Task brief:
Would you please transcribe the records below exactly, leaving out the pictures?

Data for this task:
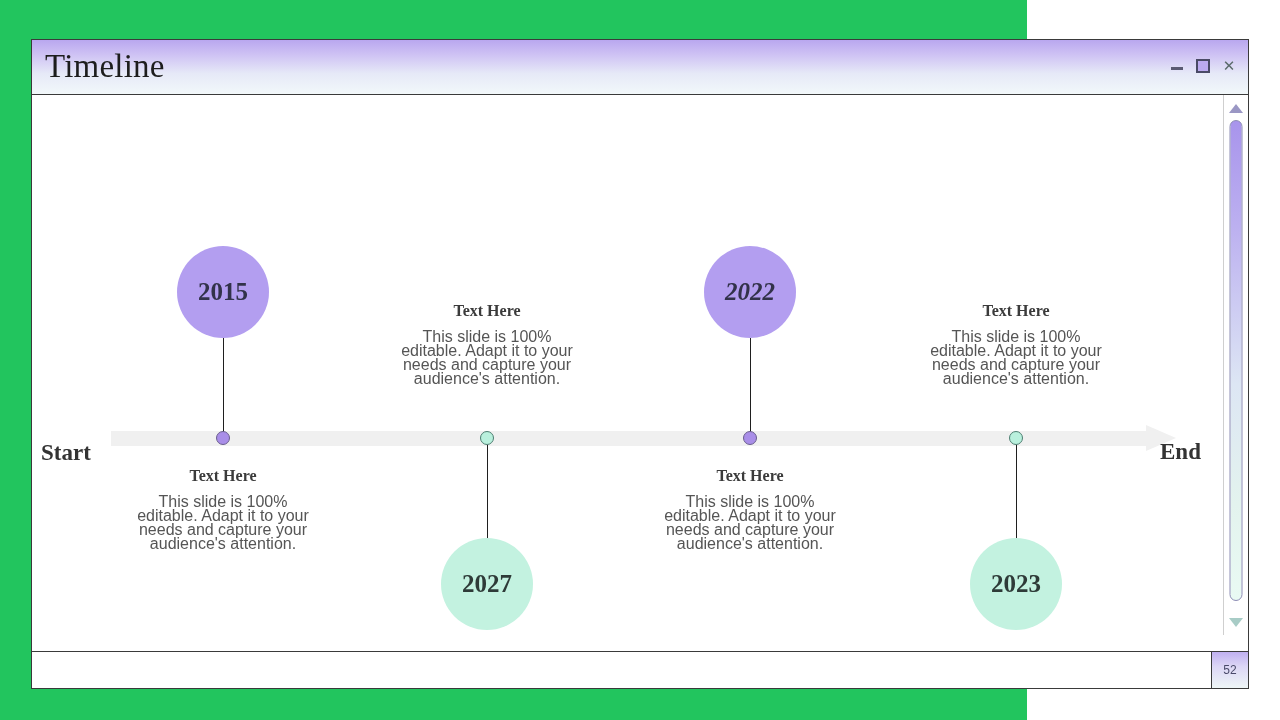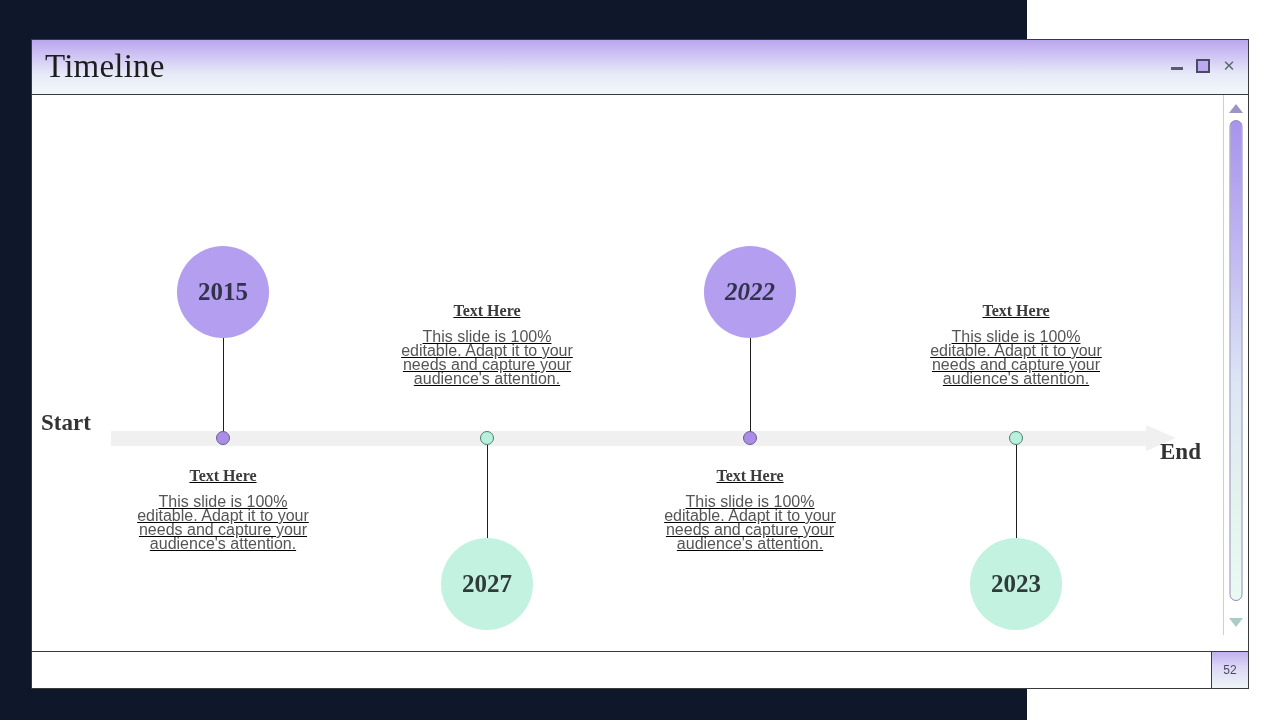--- a/index.html
+++ b/index.html
@@ -17,7 +17,7 @@
     left: 0; top: 0;
     width: 1027px;
     height: 720px;
-    background: #0f172a;
+    background: #22c55e;
   }
 
   

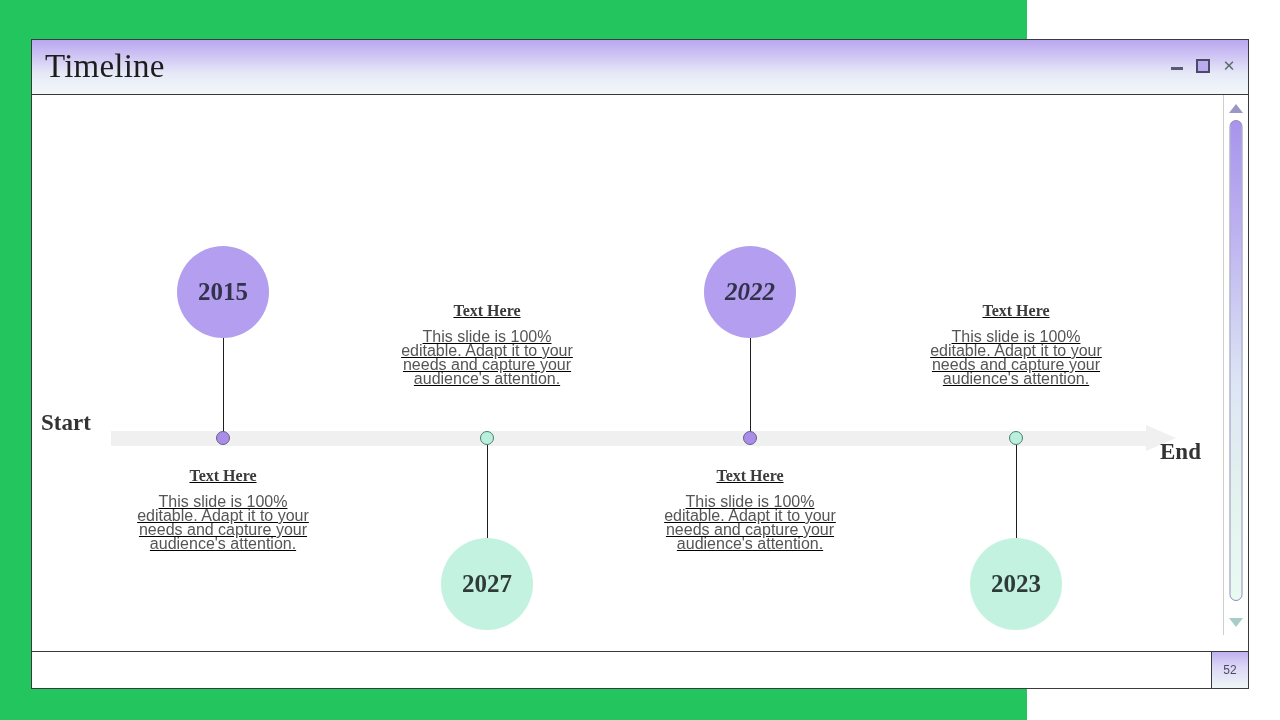--- a/index.html
+++ b/index.html
@@ -168,7 +168,6 @@
     position: absolute;
     width: 190px;
     text-align: center;
-    text-decoration: underline;
   }
   .block h3 {
     margin: 0 0 10px 0;

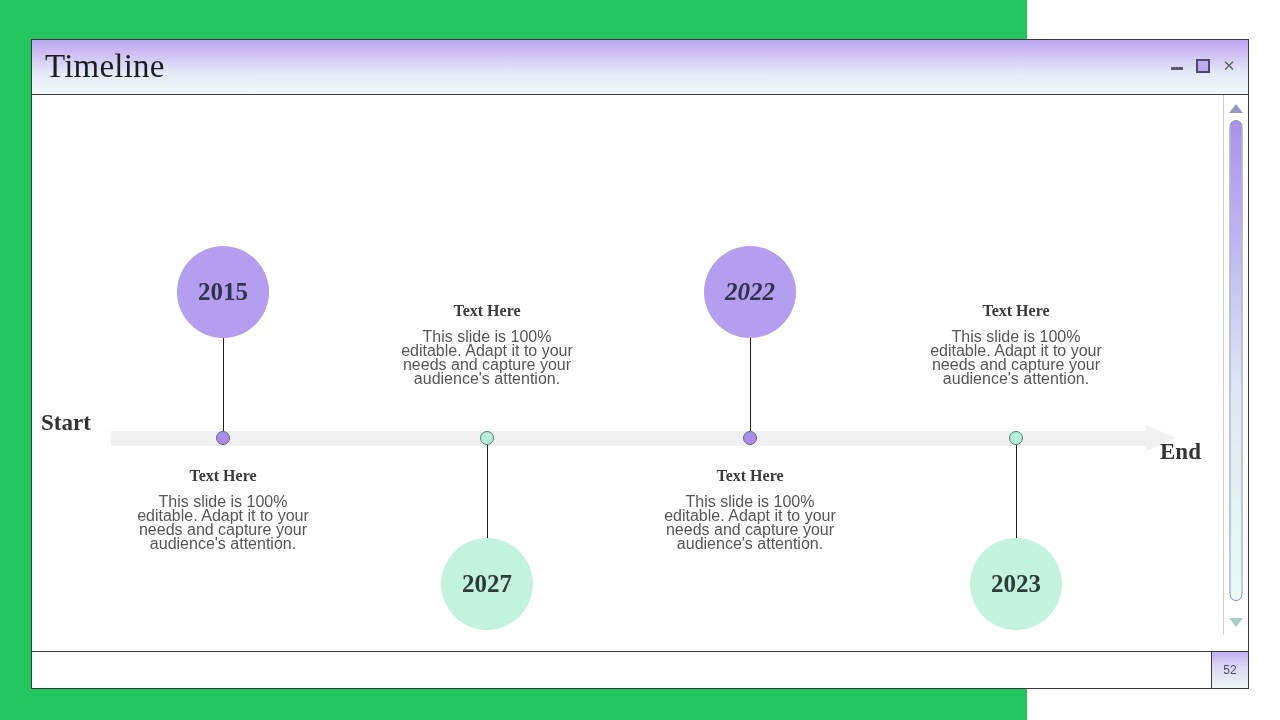--- a/index.html
+++ b/index.html
@@ -126,7 +126,7 @@
     color: #333333;
     white-space: nowrap;
   }
-  .endcap-start { left: 9px;  top: 315px; text-align: center; }
+  .endcap-start { left: 9px;  top: 345px; text-align: center; }
   .endcap-end   { left: 1128px; top: 330px; margin-top: 14px; }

Written solution:
--- a/index.html
+++ b/index.html
@@ -17,7 +17,7 @@
     left: 0; top: 0;
     width: 1027px;
     height: 720px;
-    background: #0f172a;
+    background: #22c55e;
   }
 
   

--- a/index.html
+++ b/index.html
@@ -168,7 +168,6 @@
     position: absolute;
     width: 190px;
     text-align: center;
-    text-decoration: underline;
   }
   .block h3 {
     margin: 0 0 10px 0;

--- a/index.html
+++ b/index.html
@@ -126,7 +126,7 @@
     color: #333333;
     white-space: nowrap;
   }
-  .endcap-start { left: 9px;  top: 315px; text-align: center; }
+  .endcap-start { left: 9px;  top: 345px; text-align: center; }
   .endcap-end   { left: 1128px; top: 330px; margin-top: 14px; }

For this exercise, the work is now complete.